11/10/2017 / Moahet-Sran

Abidjan, Côte d’Ivoire. Du 9 au 11 octobre 2017, 120 jeunes représentants africains et européens se réunissent dans le cadre du 4e Sommet Afrique – Europe de la jeunesse. Autour du thème : « Investir dans la jeunesse pour un avenir durable ».

« Investir dans la jeunesse est la condition préalable à la construction d’un avenir durable », soutiennent les représentants des jeunes africains et européens.

Pour eux, investir dans la jeunesse, c’est offrir aux jeunes un environnement adéquat afin qu’ils puissent atteindre leur plein potentiel et avoir un impact positif sur leurs sociétés.

Les représentants des jeunes africains et européens ne manquent pas de relever le « rôle vital » que jouent leurs organisations en Afrique et en Europe, surtout dans le développement des jeunes. Ils invitent les dirigeants et institutions à accroître leurs investissements, à faciliter et à soutenir leurs multiples rôles et contributions à la société. Ils plaident pour l’établissement d’« un pont entre l’État et les jeunes ».

Quelques recommandations des jeunes

  • Les jeunes appellent les États membres de l’UA [Union africaine] et de l’UE  [Union européenne] à garantir l’accès universel à une éducation inclusive et de qualité, en reconnaissant l’importance de l’enseignement et de la formation techniques et professionnels.
  • Les jeunes exhortent le partenariat Afrique – Union européenne à créer un cadre qui offre des programmes complets et continus de renforcement des capacités pour améliorer l’employabilité des jeunes et la capacité des jeunes entrepreneurs à mener des activités durables.
  • Les jeunes appellent les dirigeants africains et européens à aligner l’âge de la candidature sur l’âge de vote, car il est rationnel que les jeunes qui ont le droit de voter soient également éligibles pour se présenter aux élections.
  • Les jeunes appellent les gouvernements et les institutions à travailler avec les organisations de jeunesse à la création d’une Charte européenne de la jeunesse s’inspirant de la Charte africaine de la jeunesse et à définir dans le cadre du partenariat Afrique-UE des mécanismes de contrôle de l’accès des jeunes aux droits sur les deux continents.
  • Les jeunes appellent l’UA et l’UE à soutenir le développement participatif et la mise en œuvre des stratégies nationales par les institutions concernées, la société civile et la jeunesse aux niveaux local et national pour lutter contre le racisme et la discrimination sous toutes ses formes, y compris ceux basés sur le genre, l’appartenance ethnique, la religion, la culture et la situation géographique.
  • Les jeunes appellent les États membres de l’UA et de l’UE à faciliter la mise en œuvre de programmes agricoles durables pour promouvoir le transfert de technologie, le partage de bonnes pratiques et des programmes de subventions pour promouvoir l’agriculture biologique, en particulier chez les jeunes.
  • Les jeunes appellent les États membres de l’UA et de l’UE à soutenir les jeunes travaillant dans les industries créatives, à travers des structures locales, l’investissement dans la formation, la direction, la gestion, la production et la promotion de la culture pour les jeunes.

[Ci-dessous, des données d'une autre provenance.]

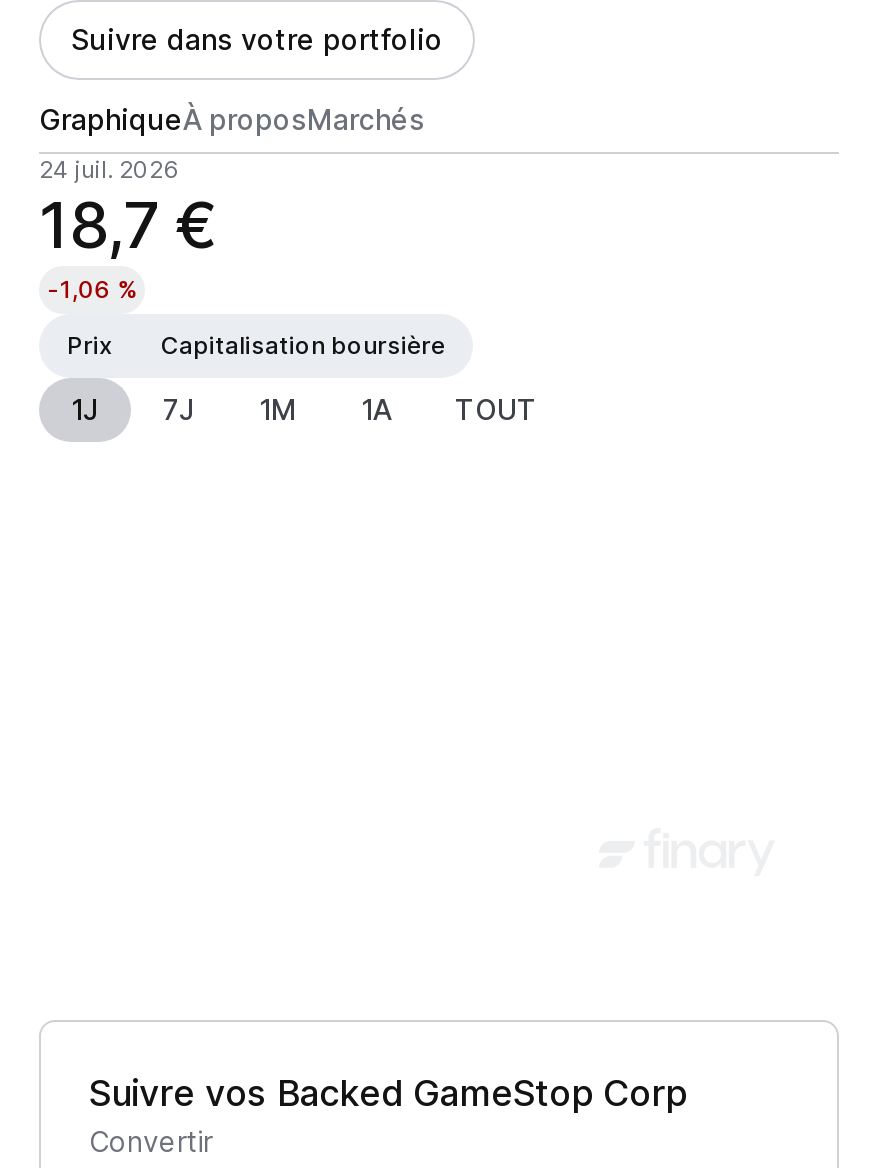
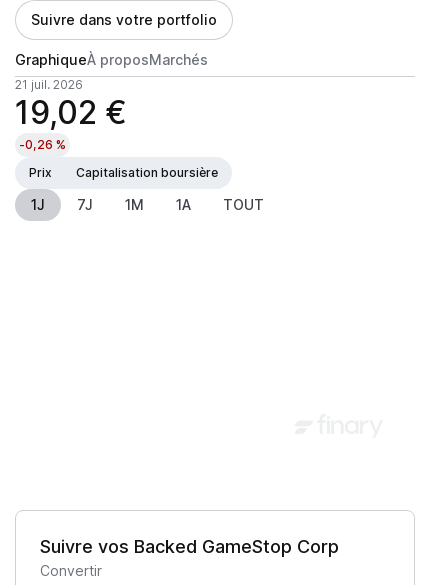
[39,154,179,184] 24 juil. 2026 -> [15,77,83,92] 21 juil. 2026
[39,186,219,264] 18,7 € -> [15,93,127,132] 19,02 €
[47,274,138,304] -1,06 % -> [19,137,66,152] -0,26 %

La qualité des travaux des jeunes saluée

« Vous avez accompli une tâche merveilleuse », exulte Sidi Touré, ministre ivoirien en charge de la Jeunesse.

Il entend se faire « fasse l’écho du plaidoyer des jeunes pour l’amélioration de leur prise en charge dans la gestion quotidienne de nos États ». Le ministre ivoirien assure d’ores et déjà que les « recommandations » des jeunes seront « prises en compte » par les dirigeants africains et européens.

Ulla Tørnæs, ministre danoise en charge du Développement de la Coopération, reconnaît également aux jeunes « de grandes aspirations ». La ministre danoise invite les jeunesses africaine et européenne à ne pas s’arrêter à la déclaration du Sommet, à « travailler tous les jours, quotidiennement ». Elle promet que les jeunes seront impliqués au Sommet des dirigeants Afrique – Europe, des 29 et 30 novembre 2017.